We are seeking an AI Engineer specializing in Generative AI and Agentic AI systems.
This role focuses on designing, developing, and operationalizing intelligent AI agents, Large Language Model (LLM)-based applications, Retrieval-Augmented Generation (RAG) systems, and autonomous multi-agent workflows.
Key Responsibilities
1. GenAI Development & LLM Engineering
• Build and deploy LLM-based applications leveraging frameworks like LangChain.

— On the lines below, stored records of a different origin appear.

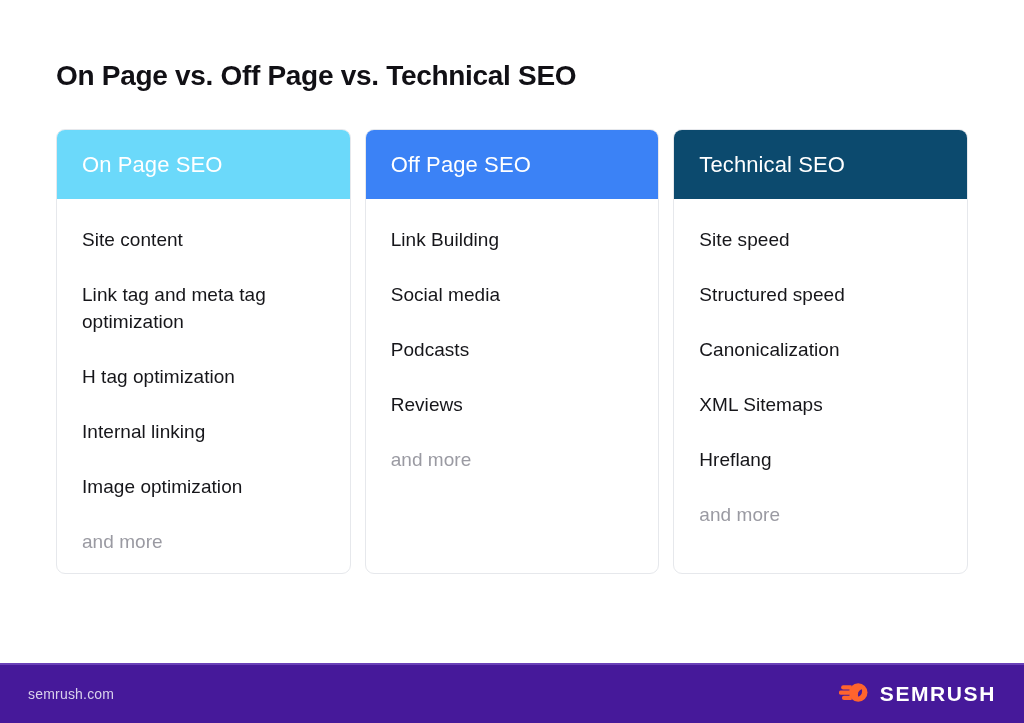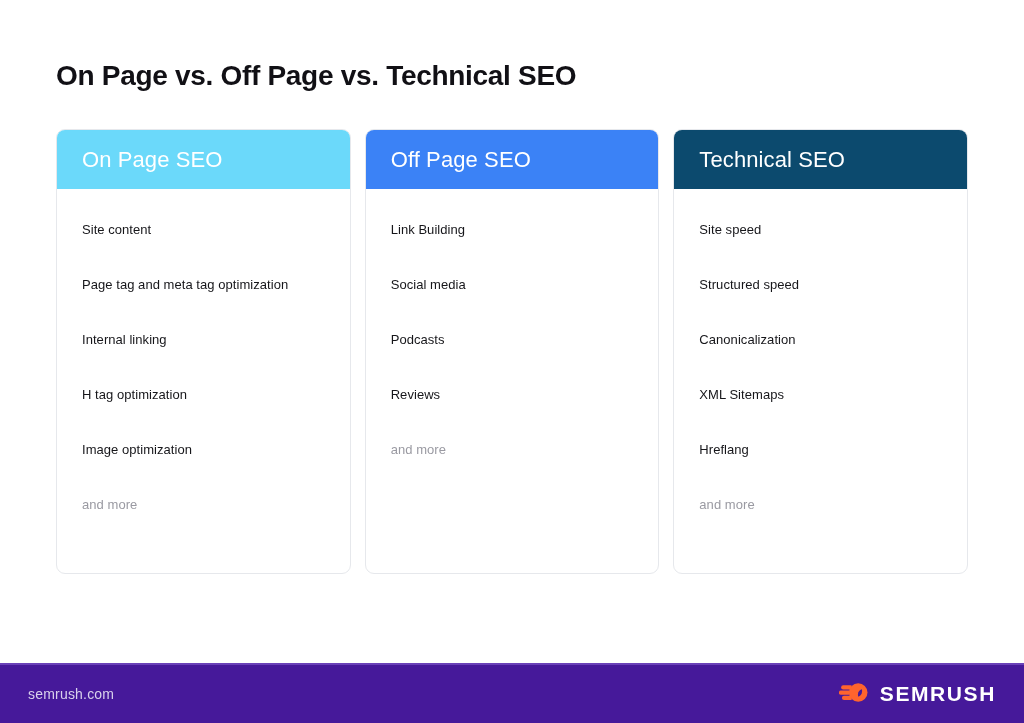--- a/index.html
+++ b/index.html
@@ -57,7 +57,7 @@
     box-sizing: border-box;
   }
   .card-header {
-    height: 59px;
+    height: 69px;
     flex: none;
     display: flex;
     align-items: center;

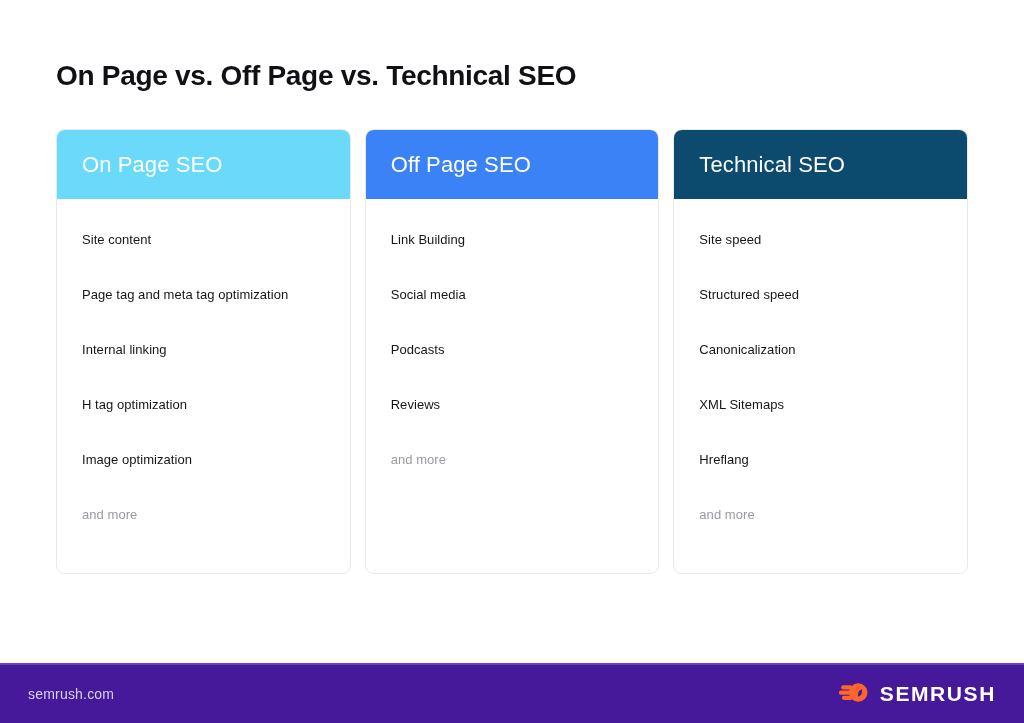--- a/index.html
+++ b/index.html
@@ -76,7 +76,7 @@
     box-sizing: border-box;
   }
   .card-item {
-    font-size: 13px;
+    font-size: 19px;
     line-height: 27px;
     color: #16161a;
     margin-bottom: 28px;

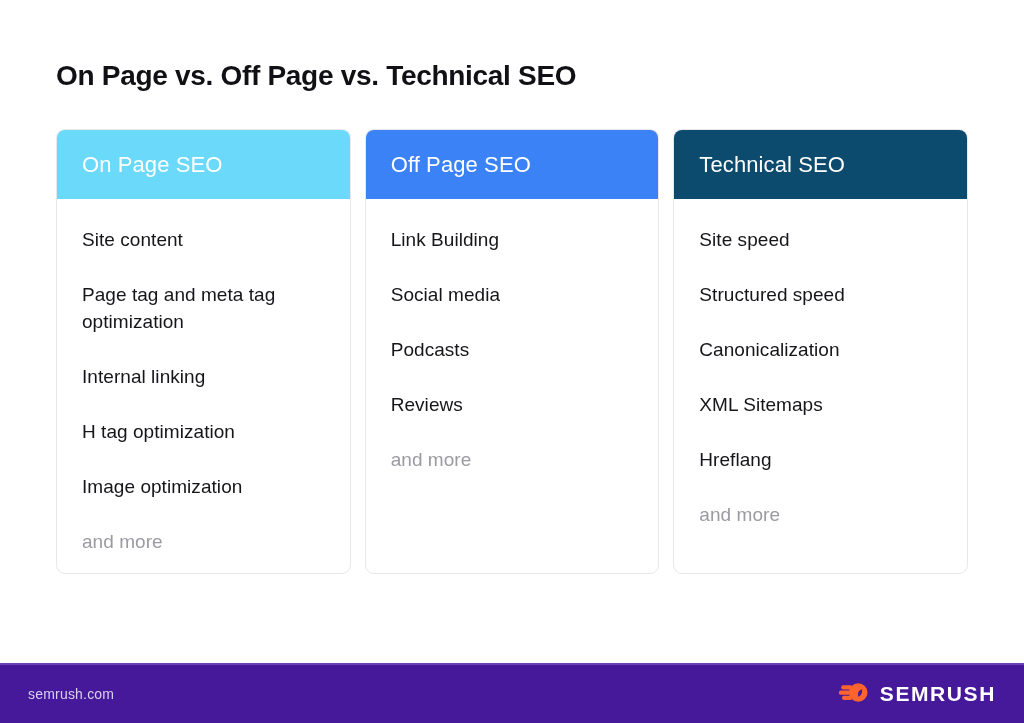--- a/index.html
+++ b/index.html
@@ -143,7 +143,7 @@
       </div>
       <div class="card-body">
         <div class="card-item">Site content</div>
-        <div class="card-item">Page tag and meta tag optimization</div>
+        <div class="card-item">Link tag and meta tag optimization</div>
         <div class="card-item">Internal linking</div>
         <div class="card-item">H tag optimization</div>
         <div class="card-item">Image optimization</div>

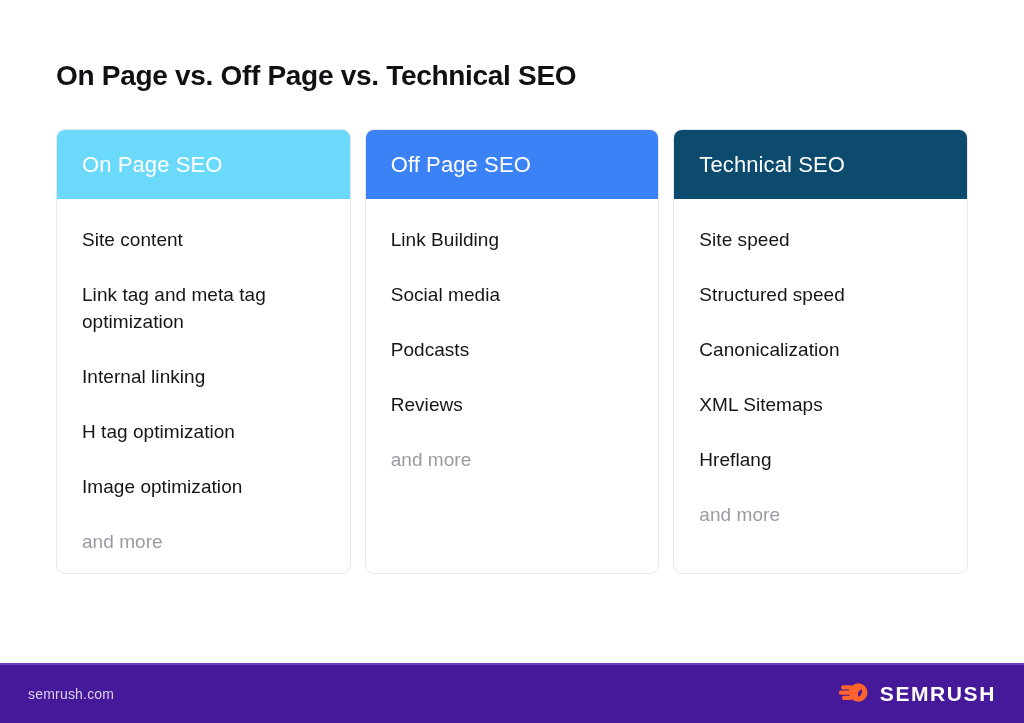--- a/index.html
+++ b/index.html
@@ -144,8 +144,8 @@
       <div class="card-body">
         <div class="card-item">Site content</div>
         <div class="card-item">Link tag and meta tag optimization</div>
+        <div class="card-item">H tag optimization</div>
         <div class="card-item">Internal linking</div>
-        <div class="card-item">H tag optimization</div>
         <div class="card-item">Image optimization</div>
         <div class="card-item muted">and more</div>
       </div>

• Develop RAG pipelines using vector databases for enterprise knowledge retrieval.
• Develop data pipelines to create structured and unstructured datasets for LLM and agent workflows.
• Optimize prompts, system instructions, and memory architectures for robust, domain-specific reasoning.
• Evaluate model performance-accuracy, hallucination mitigation, latency, and safety compliance.
2. Agentic AI Design & Autonomous Workflow Engineering
• Implement agentic systems capable of planning, reasoning, tool usage, and multi-step decision-making.
• Build multi-agent ecosystems (task agents, planning agents, critic agents, evaluation agents) to automate complex workflows.
• Integrate agents with APIs, enterprise systems, and external tools to create end-to-end autonomous solutions.
• Ensure agent alignment with Responsible AI principles-traceability, guardrails, human oversight.
3. AI Systems Integration & Deployment
• Build scalable microservices and APIs for GenAI and agentic components.
• Deploy models and agents using Azure ML or Kubernetes-based stacks.
4. Collaboration & Influence
• Engage with business and product stakeholders to convert ambiguous use cases into technical solutions.
• Support internal capability building-AI best practices, prompt engineering, GenAI safety, and evaluation frameworks.
Required Skills & Qualifications
• Strong hands-on expertise in Python, LLM frameworks, and ML/DL libraries (Transformers, PyTorch, TensorFlow, scikit-learn).
• Experience with API development, microservices, Docker, and Kubernetes.
• Experience building RAG systems with vector databases and embeddings.
• Experience with agentic frameworks or building custom autonomous agents.
• Strong understanding of LLM safety, hallucination mitigation, and evaluation techniques.
• Cloud proficiency in Azure (or any other hyperscalers - AWS, GCP etc.)
Soft Skills
• Strong analytical reasoning, problem-solving, and design thinking skills.
• Comfortable working in fast-paced, agile, innovation-driven environments.
• Curiosity and a passion for emerging AI research, prototyping, and experimentation.